Evelina spun around, dropping her carpetbag to the floor. It clattered as it struck the wood, the noise echoing in the
high rafters.
Where is he?
She looked about frantically, wishing the door hadn’t blocked out that scrap of comforting sun. Shadows were everywhere, hiding the enemy from view. The smell was stronger now, the oily scent of a sorcerer’s magic. A rum one, the flower seller had said. The old lady had no idea.

“My, my, if it isn’t Miss Cooper. What are you doing in my lair?”

“Magnus!” she growled, pulling out the knife she kept in her boot. Nick had taught her a few things to do with a blade. She couldn’t have lost all her skill. “You’re dead.”

But she was wrong and knew it. There had been a letter that had come just before she left London for her grandmother’s house. The words welled up in her memory, turning her cold.
As I suspected, your natural talents are unsurpassed. There will come a time when you want answers, when the mysteries shall be mysteries no more. Then I shall find you and teach you the vast universe of what there is to do and know and imagine, my luminous Evelina
.

“Dead? I think not,” the voice said dryly. “I’ve never been a beauty, but I do compare favorably to a walking corpse.”

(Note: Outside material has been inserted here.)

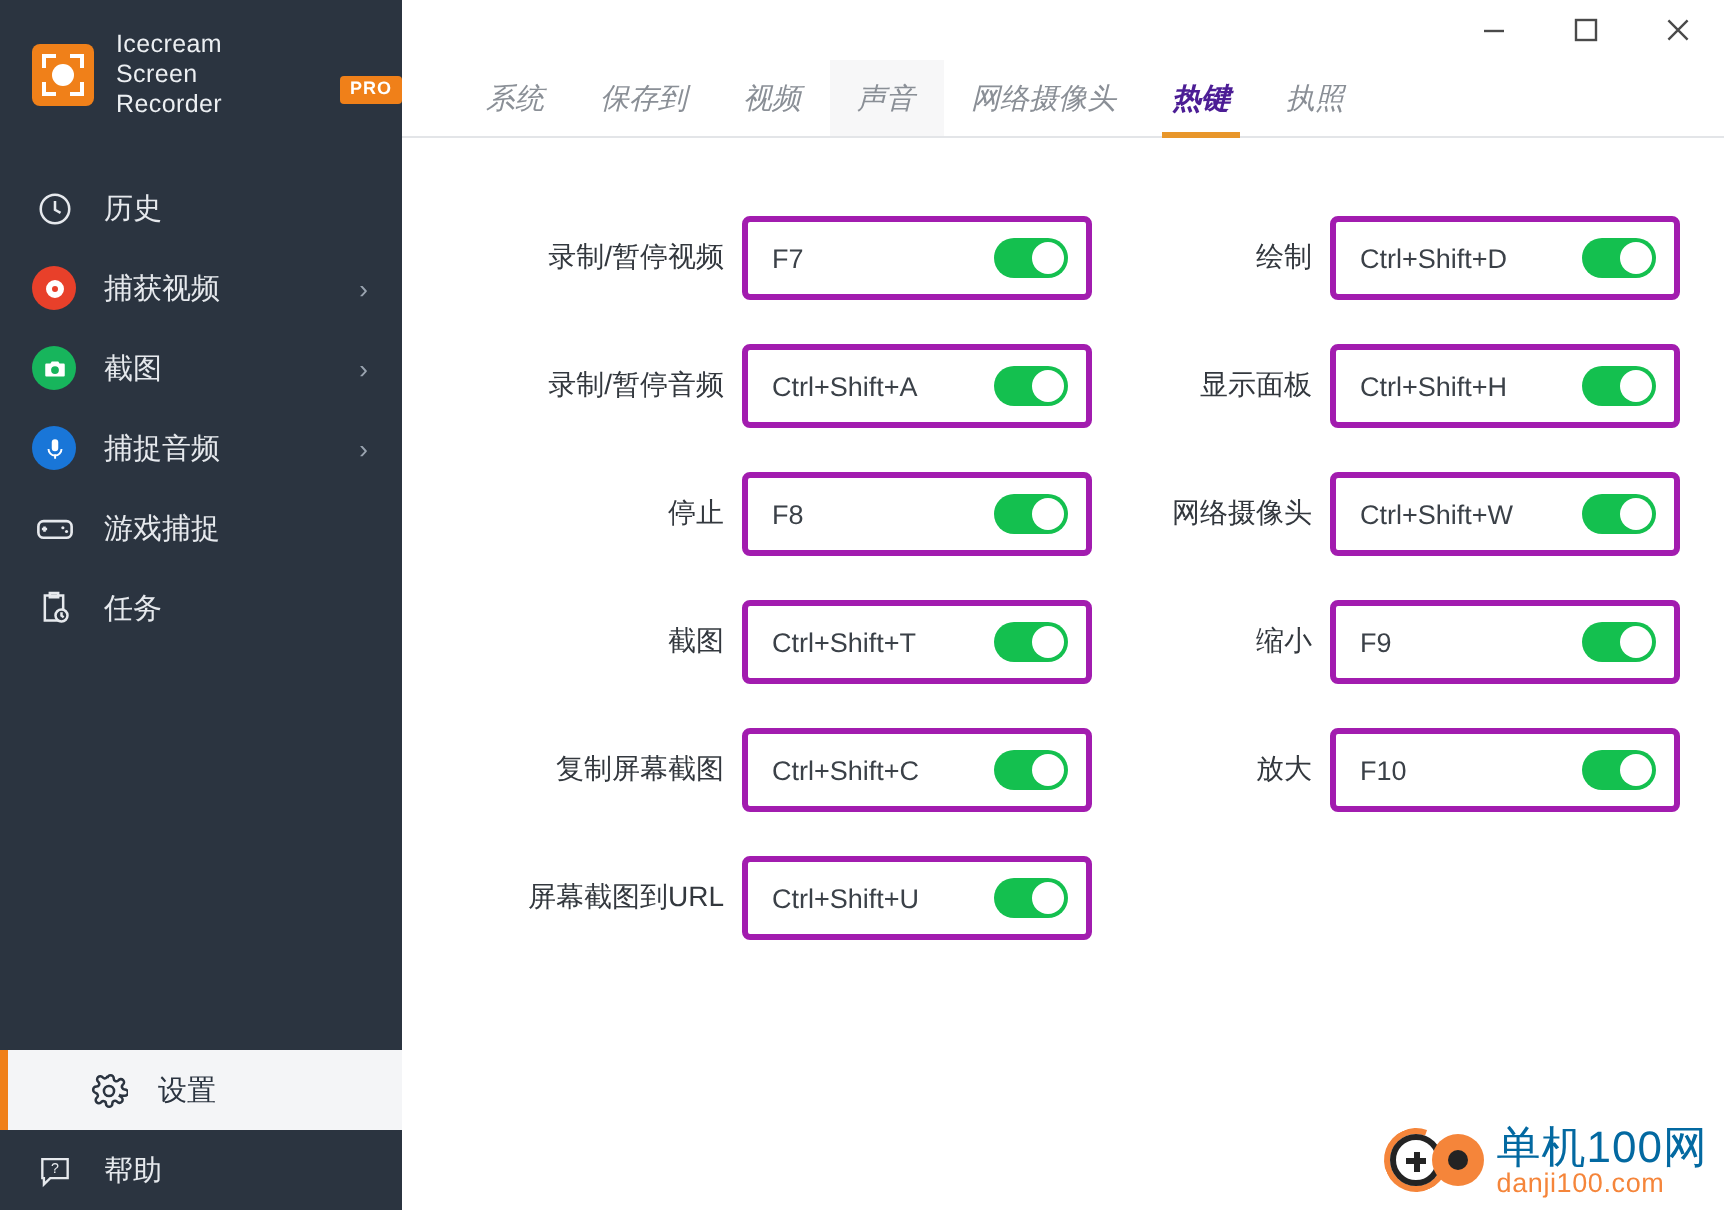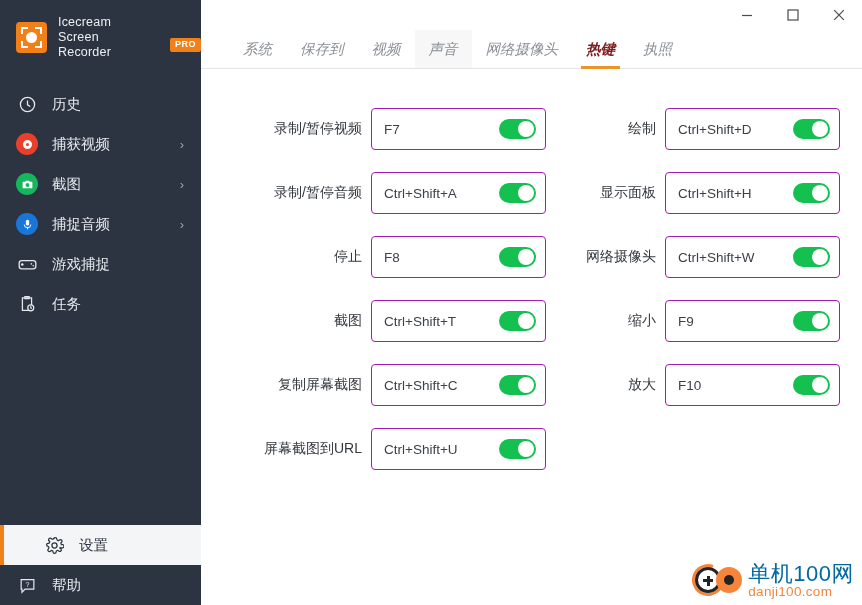"热键" .tab.active { color: #7f1d1d -> #4c1d95 }
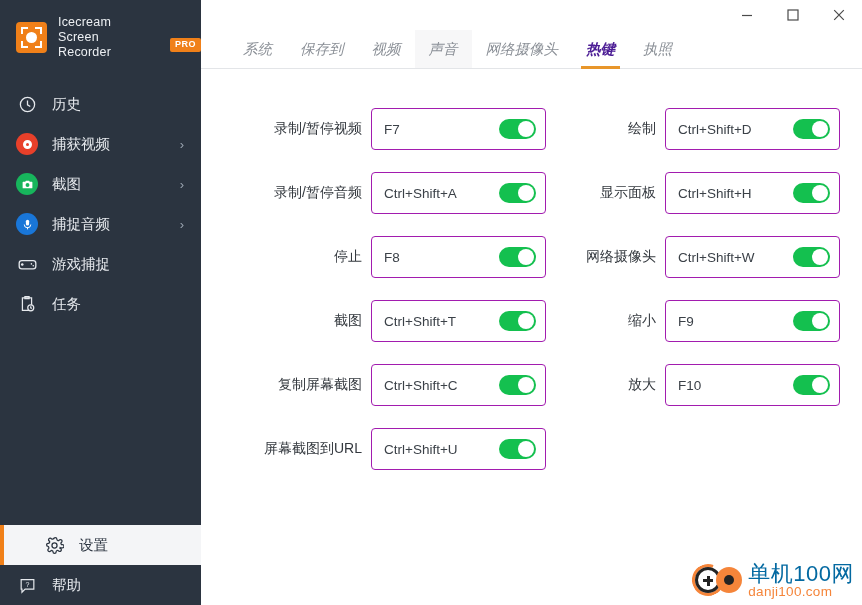"F7" .field { border: 1px solid #a21caf -> 3px solid #a21caf }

And then there he was, a dozen feet in front of her. Terror clawed up her throat, threatening to turn into a scream. She stumbled backward, her hands shaking too hard to do more than hang onto the knife.

“Good gracious, what
do
you think I’m going to do to you?” he mused, shifting his weight to one hip. The look in his eyes was a mix of surprise, concern, and something greedy. “Didn’t you receive the letter I sent to you last April?”

“I hoped it was a hoax.”

“But you knew it wasn’t.”

“No,” she said weakly. It came out as little more than a croak.

“But I apologize for leaving things the way I did. I would have come to call sooner but I was indisposed for some time after my, um, accident.”

“You threatened me,” she retorted, but it came out in a strangled whisper. “You hurt Nick.”

Magnus was tall and thin, his saturnine features from a country far from English shores. His eyes were dark and deep-set, his black hair swept back from a high forehead. A fine mustache and goatee framed a sensual mouth. It wasn’t a pretty face, but it was strikingly male. He was a man one felt compelled to look at.

“Come now, Miss Cooper. I
threatened
to teach you to use your magic properly.” His smile turned wry. “I can see how that horrifies you.”

“Dark magic. Sorcery. Death spells.”

He jerked his chin in, as if offended. “Magic has a full range of capabilities. You are free to choose where you specialize. I encourage you to explore it all before you limit your sights to sleep aids and recipes for superior scones.”